1973年に東京映画で作られた森繁久彌主演の作品、彼が紳士姿で出て来て喫茶店でコーヒーを飲み、会社に入るが、次は作業服姿になる。

清掃事業の会社、し尿収集の会社、簡単に言えば「おわいや」で、森繁はそこのベテラン職員なのだ。

              

相棒は青空千夜で、係長は佐山俊二、やくざのチンピラで左とん平が出るなど、喜劇人が多いが、森繁の力だろう。

前半は、バキュームカーで、各家の糞尿を吸収する様子と、その悪臭の困惑等が描かれる。1970年代でも、東京23区の下水道普及率は40%で、多くはバキュームカーによるし尿収集だったのだ。

今では、誰も忘れているので、インチキ映画『ALWAYS 三丁目の夕日』のような、「昔はよかった」式の嘘がまかり通ることになる。

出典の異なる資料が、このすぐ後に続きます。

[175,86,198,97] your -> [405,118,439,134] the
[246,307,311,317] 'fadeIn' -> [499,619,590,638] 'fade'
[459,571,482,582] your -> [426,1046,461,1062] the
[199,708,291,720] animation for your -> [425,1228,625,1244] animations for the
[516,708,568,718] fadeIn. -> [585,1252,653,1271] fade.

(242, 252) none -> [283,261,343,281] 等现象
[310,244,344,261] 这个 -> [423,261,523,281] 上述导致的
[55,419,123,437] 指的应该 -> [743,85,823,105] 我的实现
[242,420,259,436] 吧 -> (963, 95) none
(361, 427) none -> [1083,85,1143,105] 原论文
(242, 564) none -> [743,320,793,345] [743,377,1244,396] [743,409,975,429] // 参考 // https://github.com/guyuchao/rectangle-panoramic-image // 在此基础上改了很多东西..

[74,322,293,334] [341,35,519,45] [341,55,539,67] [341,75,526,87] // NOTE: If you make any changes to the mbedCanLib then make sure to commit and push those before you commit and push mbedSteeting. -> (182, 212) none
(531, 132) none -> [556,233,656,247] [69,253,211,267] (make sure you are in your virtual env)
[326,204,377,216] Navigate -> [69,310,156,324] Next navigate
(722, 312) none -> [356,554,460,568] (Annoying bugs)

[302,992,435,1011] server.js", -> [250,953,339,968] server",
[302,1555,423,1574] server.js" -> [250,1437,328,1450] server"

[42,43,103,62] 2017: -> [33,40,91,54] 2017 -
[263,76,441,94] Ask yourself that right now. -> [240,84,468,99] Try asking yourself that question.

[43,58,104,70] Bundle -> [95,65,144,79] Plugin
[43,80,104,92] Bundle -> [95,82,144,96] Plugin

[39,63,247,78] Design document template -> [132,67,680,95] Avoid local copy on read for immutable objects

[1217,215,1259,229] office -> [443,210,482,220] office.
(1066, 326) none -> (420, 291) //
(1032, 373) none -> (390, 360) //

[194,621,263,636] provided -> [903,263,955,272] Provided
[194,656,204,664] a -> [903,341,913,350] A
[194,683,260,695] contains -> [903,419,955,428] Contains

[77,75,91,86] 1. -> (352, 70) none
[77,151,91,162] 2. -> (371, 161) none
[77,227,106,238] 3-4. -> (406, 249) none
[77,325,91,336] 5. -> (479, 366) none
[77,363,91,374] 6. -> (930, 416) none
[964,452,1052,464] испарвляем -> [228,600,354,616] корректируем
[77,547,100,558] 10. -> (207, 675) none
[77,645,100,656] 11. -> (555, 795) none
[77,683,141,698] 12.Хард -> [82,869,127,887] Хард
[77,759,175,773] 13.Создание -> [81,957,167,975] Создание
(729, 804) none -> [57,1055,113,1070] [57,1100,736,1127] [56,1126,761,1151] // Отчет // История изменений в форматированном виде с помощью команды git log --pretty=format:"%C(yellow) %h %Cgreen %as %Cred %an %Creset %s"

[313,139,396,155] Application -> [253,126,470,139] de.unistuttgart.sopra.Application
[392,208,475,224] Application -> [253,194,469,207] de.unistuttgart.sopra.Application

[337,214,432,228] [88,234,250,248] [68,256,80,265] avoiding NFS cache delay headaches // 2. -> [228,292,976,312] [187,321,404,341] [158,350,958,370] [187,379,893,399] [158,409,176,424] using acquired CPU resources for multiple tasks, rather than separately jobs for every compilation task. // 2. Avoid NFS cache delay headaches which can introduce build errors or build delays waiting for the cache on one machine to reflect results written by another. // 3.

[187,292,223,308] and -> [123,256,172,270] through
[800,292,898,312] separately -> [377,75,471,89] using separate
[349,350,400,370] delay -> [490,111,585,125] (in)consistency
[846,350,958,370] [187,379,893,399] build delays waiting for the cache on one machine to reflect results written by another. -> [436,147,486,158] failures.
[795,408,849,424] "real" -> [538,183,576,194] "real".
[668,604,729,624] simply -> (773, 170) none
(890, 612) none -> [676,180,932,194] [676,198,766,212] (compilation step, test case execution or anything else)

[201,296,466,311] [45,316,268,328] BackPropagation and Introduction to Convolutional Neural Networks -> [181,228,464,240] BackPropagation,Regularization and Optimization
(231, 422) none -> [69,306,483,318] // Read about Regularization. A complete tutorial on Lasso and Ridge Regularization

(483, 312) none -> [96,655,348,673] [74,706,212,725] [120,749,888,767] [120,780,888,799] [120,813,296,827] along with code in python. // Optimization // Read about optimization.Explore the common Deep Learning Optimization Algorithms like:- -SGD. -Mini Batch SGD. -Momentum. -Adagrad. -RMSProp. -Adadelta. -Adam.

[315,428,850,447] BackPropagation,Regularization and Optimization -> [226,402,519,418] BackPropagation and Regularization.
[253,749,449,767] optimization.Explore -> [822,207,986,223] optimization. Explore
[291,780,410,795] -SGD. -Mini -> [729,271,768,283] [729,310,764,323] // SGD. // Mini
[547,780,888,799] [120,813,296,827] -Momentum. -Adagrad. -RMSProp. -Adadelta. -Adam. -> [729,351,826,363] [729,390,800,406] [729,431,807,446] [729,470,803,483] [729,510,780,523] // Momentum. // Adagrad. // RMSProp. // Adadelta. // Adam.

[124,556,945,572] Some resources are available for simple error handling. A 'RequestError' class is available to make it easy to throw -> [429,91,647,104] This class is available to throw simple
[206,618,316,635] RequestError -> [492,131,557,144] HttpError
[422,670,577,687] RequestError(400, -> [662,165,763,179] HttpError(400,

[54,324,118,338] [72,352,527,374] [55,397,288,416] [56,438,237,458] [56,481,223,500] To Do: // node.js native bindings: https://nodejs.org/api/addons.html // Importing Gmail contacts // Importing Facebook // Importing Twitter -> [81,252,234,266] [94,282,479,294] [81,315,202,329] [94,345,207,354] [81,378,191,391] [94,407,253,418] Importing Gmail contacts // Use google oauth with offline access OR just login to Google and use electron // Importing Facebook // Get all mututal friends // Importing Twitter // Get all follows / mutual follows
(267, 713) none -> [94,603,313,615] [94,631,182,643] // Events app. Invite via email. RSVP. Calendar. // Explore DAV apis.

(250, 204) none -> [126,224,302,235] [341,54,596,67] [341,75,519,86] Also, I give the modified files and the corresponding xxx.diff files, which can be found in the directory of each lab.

1950年代は、東京でも異常に臭い町だったのである。

バキュームカーは、実は川崎市の職員が考えたもので、それまでは汚わい車による収集であり、駐留軍ミュージシャンによる「ハニー・バケット・ソング」まであったのだ。

途中に、「私はあなたと塩原の芸者の娘だ」という川口晶が現れ、森繁の妻・市原悦子は激怒して家を出ていく。

同時に、元チンピラの黒沢年男も出て来て、森繁の会社の職員になる。森繁は、「し尿収集事業従事25年で黄綬褒章受章だ!」と佐山係長から告げられる。

天皇陛下に会えると、家族全員が喜び、隠し子騒動から生まれた家族の確執はすべてなくなる。

だが、黒沢のところにやくざが賭博金の取り立てに来たとき、森繁と青空千夜は、車から糞尿を大量に噴出させてやくざを撃退する。

これが新聞に載り、森繁は「会社に迷惑をかけた」と辞職願いを出すが、全員に励まされ、再び作業の様々な映像が展開されてエンドマーク。

脚本が松山善三、監督は井上一男と元松竹大船で、実態をよく踏まえた作品になっているのは、さすが。

市原悦子が、森繁の隠し子に激怒して戻る実家が草加の煎餅屋で、親父は殿山泰司だが、若妻の大原麗子をもらっているのが笑える。